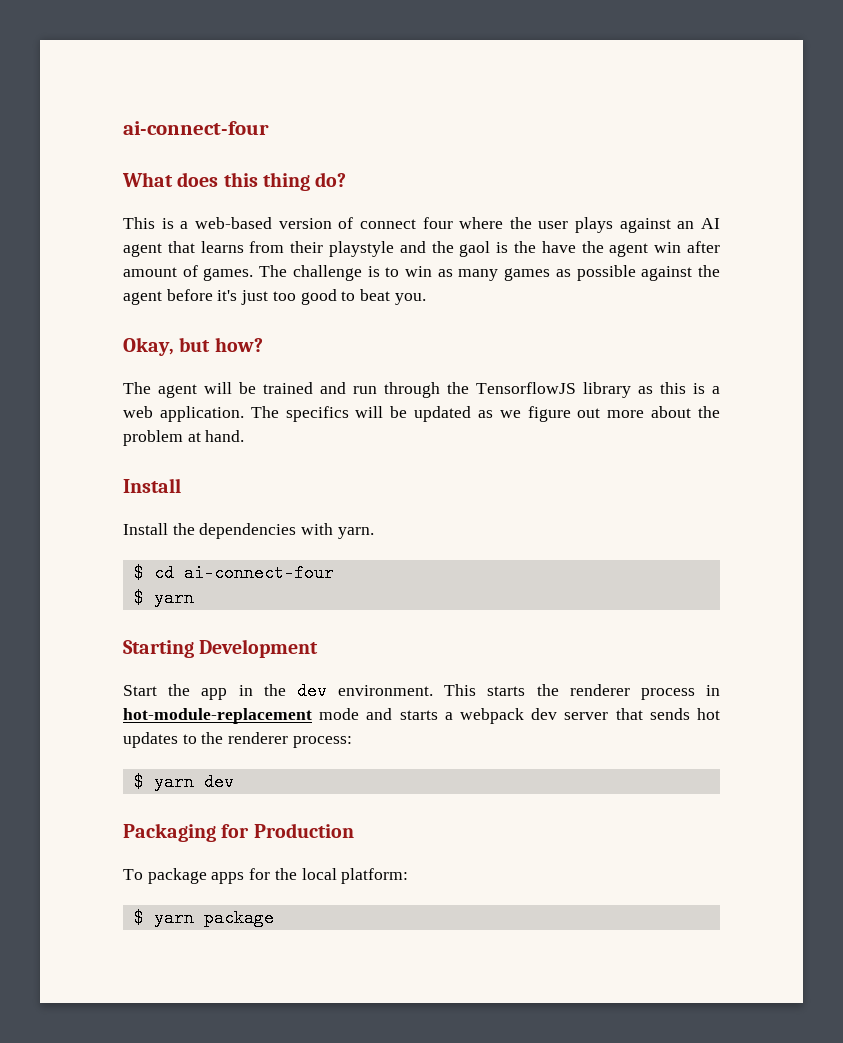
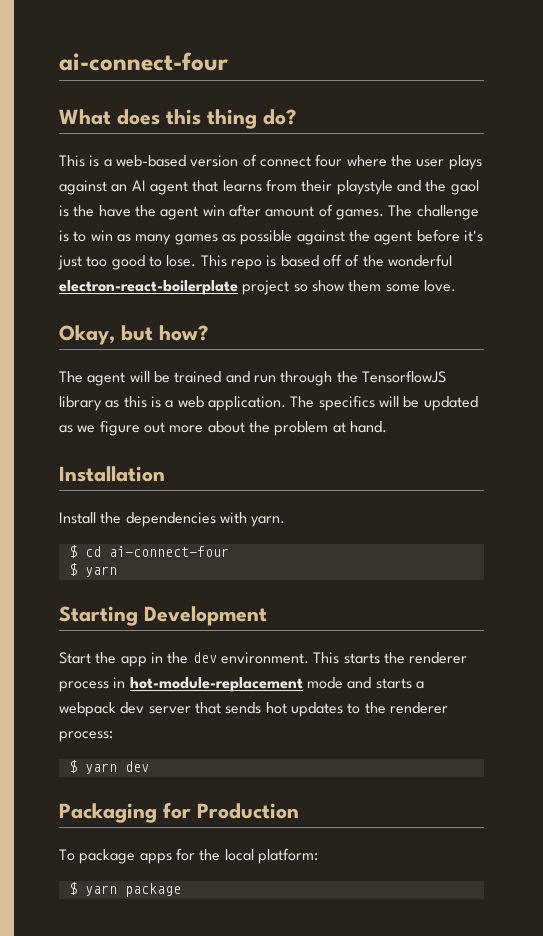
- The challenge is to win as many games as possible against the agent before it's just too good to beat you.
+ The challenge is to win as many games as possible against the agent before it's just too good to lose. This repo is based off of the wonderful electron-react-boilerplate project so show them some love.
  The specifics will be updated as we figure out more about the problem at hand.
- Install
+ Installation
________________________
EXERCISE INSTRUCTIONS
Every line above that includes the word "agent" must appear in the answer.

OUTPUT FOR THIS EXERCISE
- The challenge is to win as many games as possible against the agent before it's just too good to beat you.
+ The challenge is to win as many games as possible against the agent before it's just too good to lose. This repo is based off of the wonderful electron-react-boilerplate project so show them some love.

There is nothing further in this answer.